I'm immensely grateful for everyone's support here! :) I probably don't know
any of you and yet it feels amazing that so many people care.

I've figured that my work environment is the biggest issue in my life right
now. The interview experience was just the trigger to my reaction. But I've
realized that I work in an environment where there's as much of a daily dick
swinging contest as in those interviews, so I didn't just feel inadequate for
failing an interview, I feel inadequate daily when I let the nerd lording get
to me.

I see two options: either quit or try to be stronger where I am right now. I
decided to give the second option a try before quitting. For the past few days
I've been more vocal and trying to stand my ground a little more. It's going
to be hard, but I want to give this a shot.

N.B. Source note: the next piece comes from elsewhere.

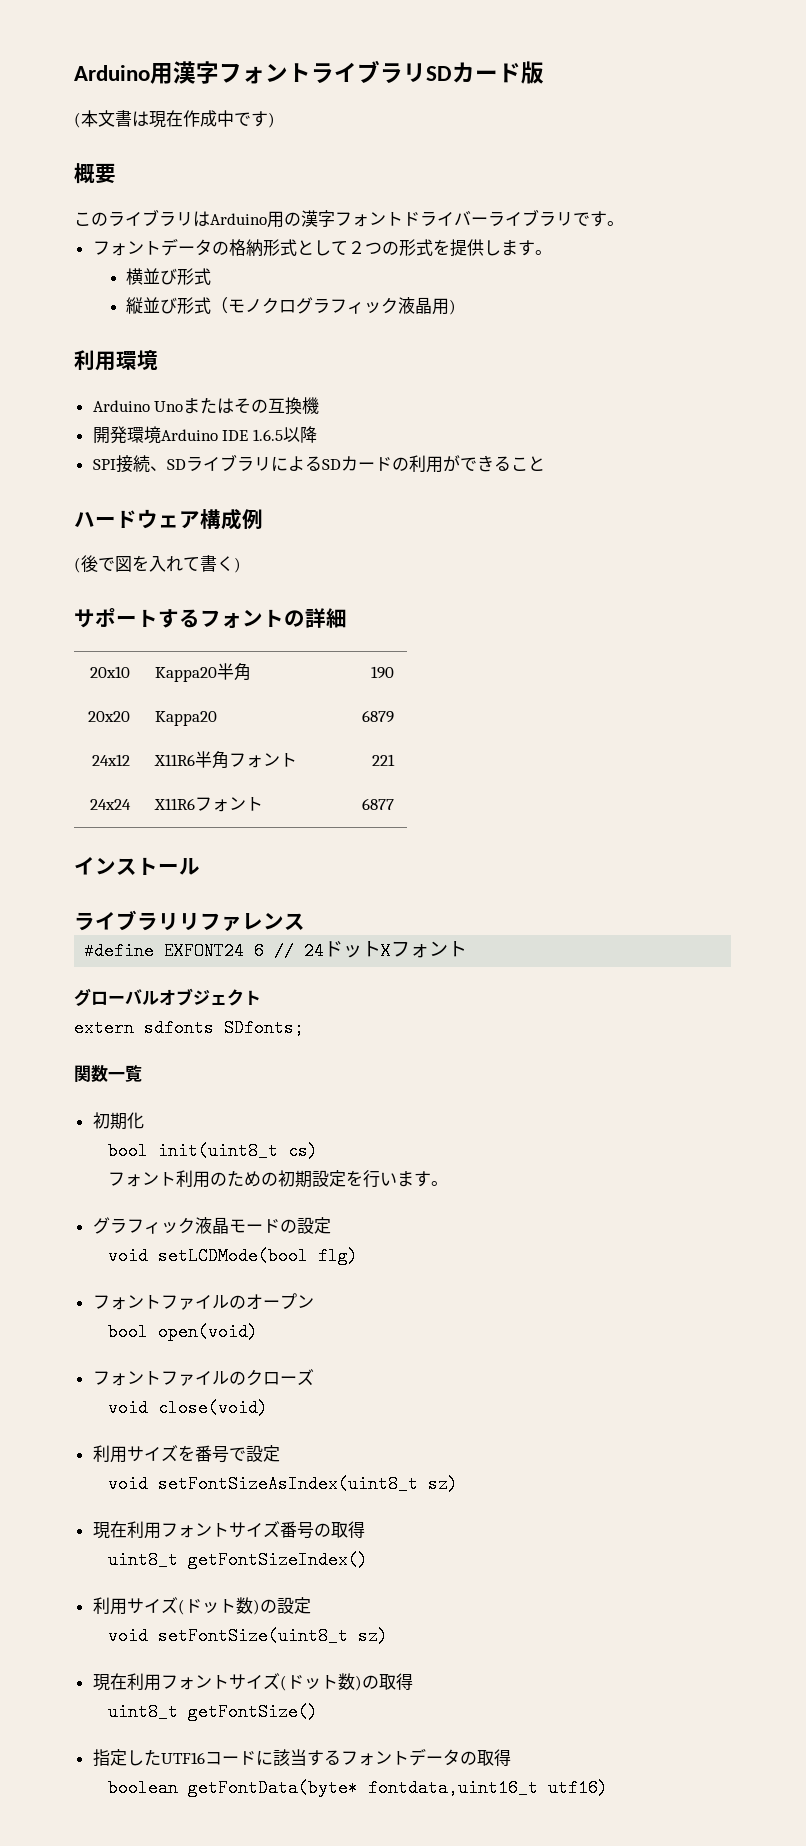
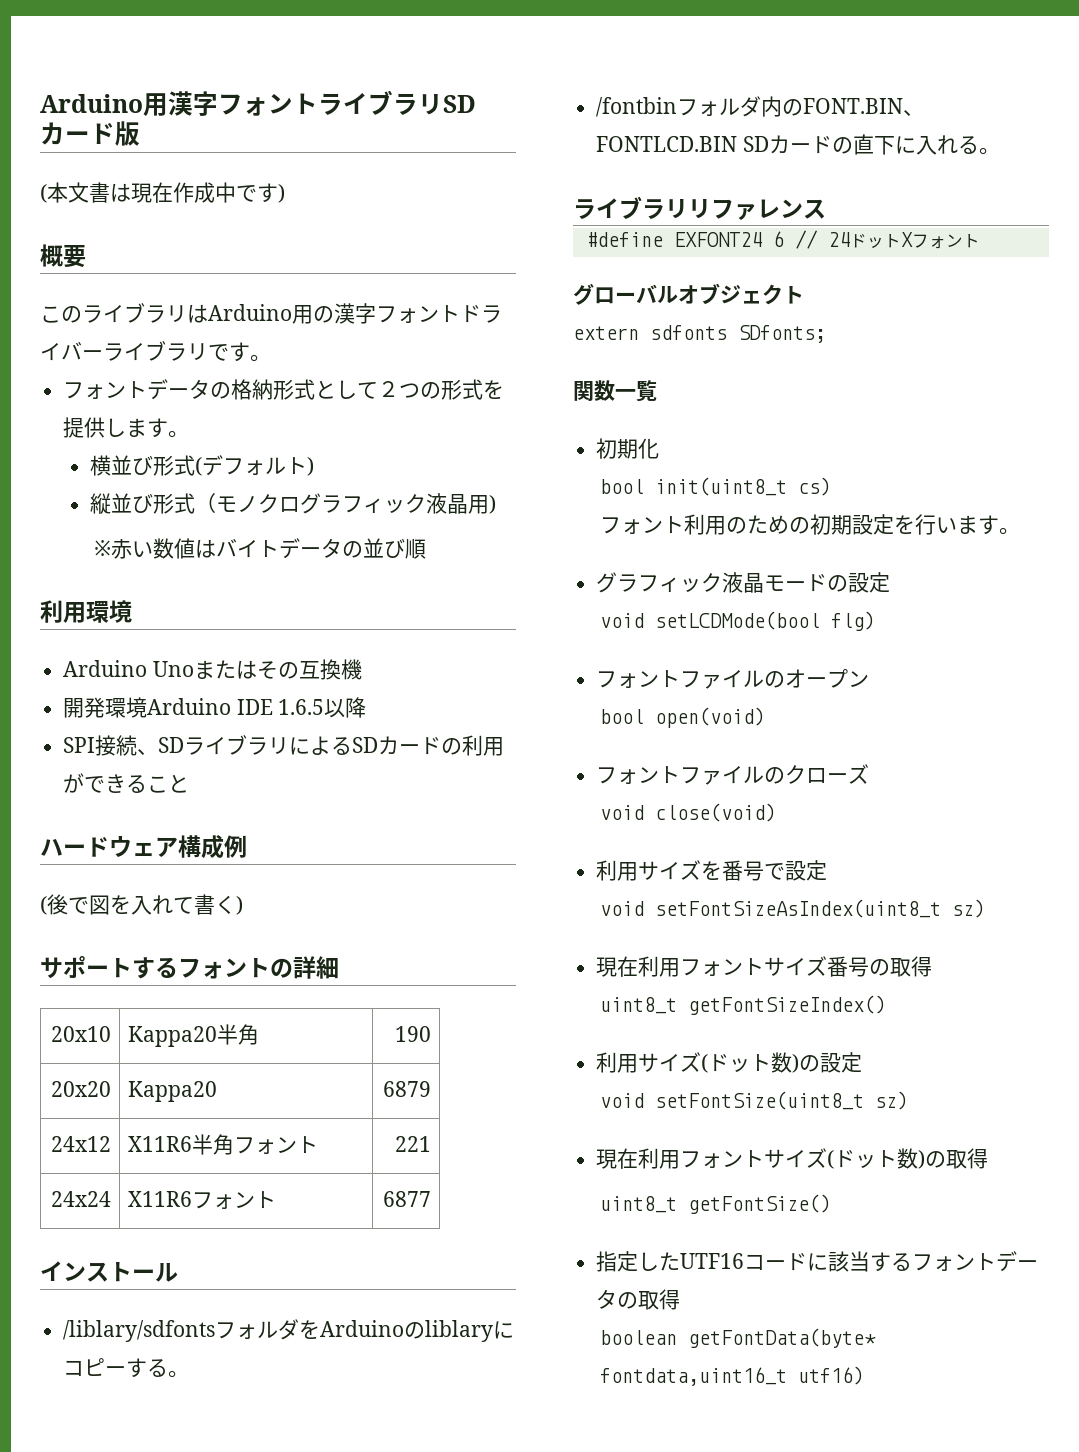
(212, 276) none -> [195,455,315,476] (デフォルト)
(457, 307) none -> [94,538,427,559] // ※赤い数値はバイトデータの並び順
(200, 866) none -> [63,1319,515,1342] [63,1358,190,1378] [596,96,925,117] [596,134,1000,155] // /liblary/sdfontsフォルダをArduinoのliblaryにコピーする。 // /fontbinフォルダ内のFONT.BIN、FONTLCD.BIN SDカードの直下に入れる。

And to everyone who recommended that I get professional help: yes, this is
past due. Working on it!

------
jrnichols
> Now I'm dumb and worthless.

My thoughts are that to even have the job that you have now, your
programming/coding skills are years above mine. You may feel dumb and
worthless, but someone like me would be sitting there going "Wow, I wish that
i could do that."

It's all about perspective.

> Death doesn't seem so bad anymore. Then I don't have to think about all
> this.

I used to be a full time tech support guy, then desktop support, then
sysadmin. I felt dumb and worthless at that job most of the time. I made a
complete career change into healthcare and made my sysadmin stuff more of a
hobby. 10 years later, i make way less but overall I'm happier. perhaps some
new hobbies will help? one of them might even lead to a new career.

along those lines, i'm a paramedic, and we see death from a way different
perspective. I've been there just after someone pulled the trigger and have
seen just how heart wrenching it can be for the friends and family.

Please talk to someone. I'm not sure where you are, but there are resources
available. :/

------
jtchang
Interviewing is like dating and there is a certain amount of randomness to it.
For every interview you might as well roll some dice. A certain percentage
will reject you NO MATTER WHAT. It happens. Especially at large companies like
Google/Facebook/Twitter/etc.

I've done a fair share of interviews as well and would be glad to give you a
bit of feedback as well.

------
jgord
Definitely look around beyond the Big4 hype, find a funded startup where you
could be a larger fish in a smaller pond. You should be able to find a better
culture fit - nice work, nice people, value life after work etc.

Don't believe that crap about IQ being fixed - the more you work the brain
muscle the better it gets. Do puzzles you enjoy that are hard ... if that's
whats between you and your ideal place of work, you can improve that with
practice.

You can try reverse psychology too - Jeez, Im an idiot, but how would a non-
idiot do this puzzle ?? A lot of problem solving is not about raw IQ .. theres
practice and skills, and having a big bag of tricks, and creativity.. and
persistence. People aren't born doing puzzles..they learn it. None of us are
Einstein or Feynman .. but we do what we can, work at our craft. Perhaps just
measure your effort going in, not the results coming out, at least for a while
?

You seem like a decent human being. Things will come around.

------
abannin
Sounds like you're dealing with some tough stuff. Everyone has times like
these, so just know that you're not alone. I'd really encourage you to talk to
a professional.

One of the things that helped me get through a pretty dark rough patch was
just time away from responsibility. Then, when I jumped back in, being in a
supporting/safe environment.

------
JDiculous
Why are you defining yourself by your job?

First of all, you work at a Big 4. You're already in the top <5% of engineers
in terms of prestige. You can probably easily get an interview at >90% of
companies that are hiring.

Second, even if you're only able to get an offer at some "unprestigious"
company - who cares? You're more than a job. You're a unique individual with a
unique perspective and a ton to offer to this world.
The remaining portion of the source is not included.